Phenols are bioactive compounds in plant-based foods. EVOO is rich in phenols, whereas refined olive oils are stripped of these health-promoting compounds by chemical production processes. 

Study Objectives

Dr. Mary Flynn, PhD, registered dietician, and associate professor of medicine at Brown University, identified 34 randomized, controlled trials published between 2000 and 2022 that evaluated the effects of EVOO on risk factors for heart disease: blood pressure, levels of LDL (“bad”) and HDL (“good”) cholesterol, blood sugar, and body weight. 

A main aim of the review was to isolate the effects of the phenols in EVOO from the potential effects of monounsaturated fatty acids (MUFAs), which are present in all grades of olive oil and other vegetable oils. Flynn hypothesized that the MUFA content is not responsible for the many health benefits of EVOO. 

Another objective was to identify a minimum daily amount of EVOO required to experience its health benefits and the timing for improvements in heart-health risk factors to be observed.

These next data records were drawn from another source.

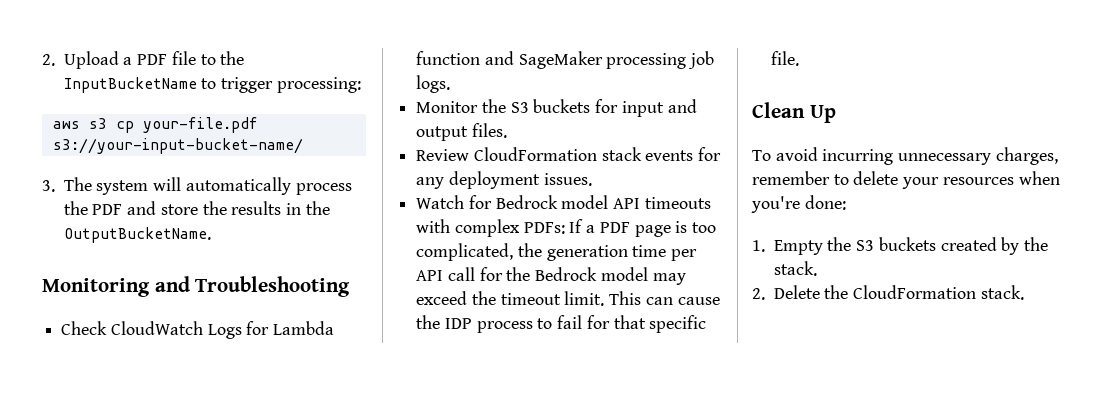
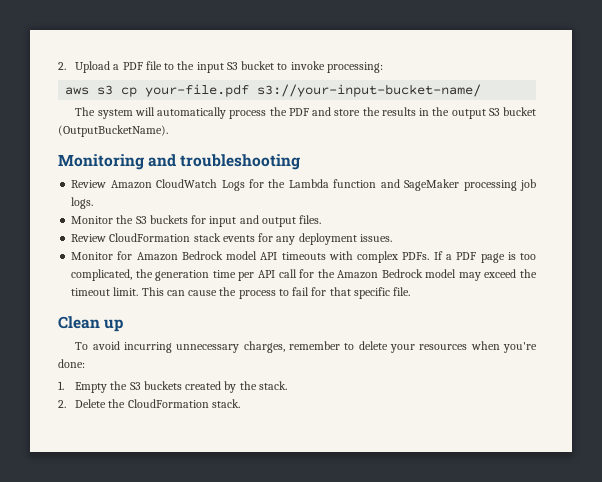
- 2. Upload a PDF file to the InputBucketName to trigger processing:
+ 2. Upload a PDF file to the input S3 bucket to invoke processing:
- 3. The system will automatically process the PDF and store the results in the OutputBucketName.
+ The system will automatically process the PDF and store the results in the output S3 bucket (OutputBucketName).
- Monitoring and Troubleshooting
- Check CloudWatch Logs for Lambda function and SageMaker processing job logs.
+ Monitoring and troubleshooting
+ Review Amazon CloudWatch Logs for the Lambda function and SageMaker processing job logs.
- Watch for Bedrock model API timeouts with complex PDFs: If a PDF page is too complicated, the generation time per API call for the Bedrock model may exceed the timeout limit.
+ Monitor for Amazon Bedrock model API timeouts with complex PDFs. If a PDF page is too complicated, the generation time per API call for the Amazon Bedrock model may exceed the timeout limit.
- This can cause the IDP process to fail for that specific file.
+ This can cause the process to fail for that specific file.
- Clean Up
+ Clean up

Across the 34 studies, EVOO improved multiple risk factors for heart disease as compared to other grades of olive oil, other plant oils, and low-fat diets: 

  • Lowered blood pressure
  • Lowered LDL and increased HDL
  • Improved insulin sensitivity
  • Proved effective in weight-loss diets and improved long-term weight management

Daily dose of EVOO

According to Flynn and colleagues, “Daily use of EVOO starting at approximately two tablespoons a day will improve a plethora of risk factors in as few as three weeks.”

Phenomenal phenols

It is the phenols in EVOO that confer its heart-health benefits, the authors concluded. In order to obtain optimal levels of phenols, they recommend consuming the freshest olive oil: “The phenol content of extra virgin olive oil is highest in olive oil made close to the harvesting of the olive and will decrease with age and storage. Thus, for maximum health benefits, the EVOO should be produced and consumed as close to harvesting the fruit as possible.” 

The authors noted some limitations of this review: most studies did not include the specific phenolic content of the EVOO used, and many were conducted in the EU, where EVOO has been a part of the diet for centuries. More investigation, especially studies that identify the specific levels of phenols, is needed to confirm and build on these findings.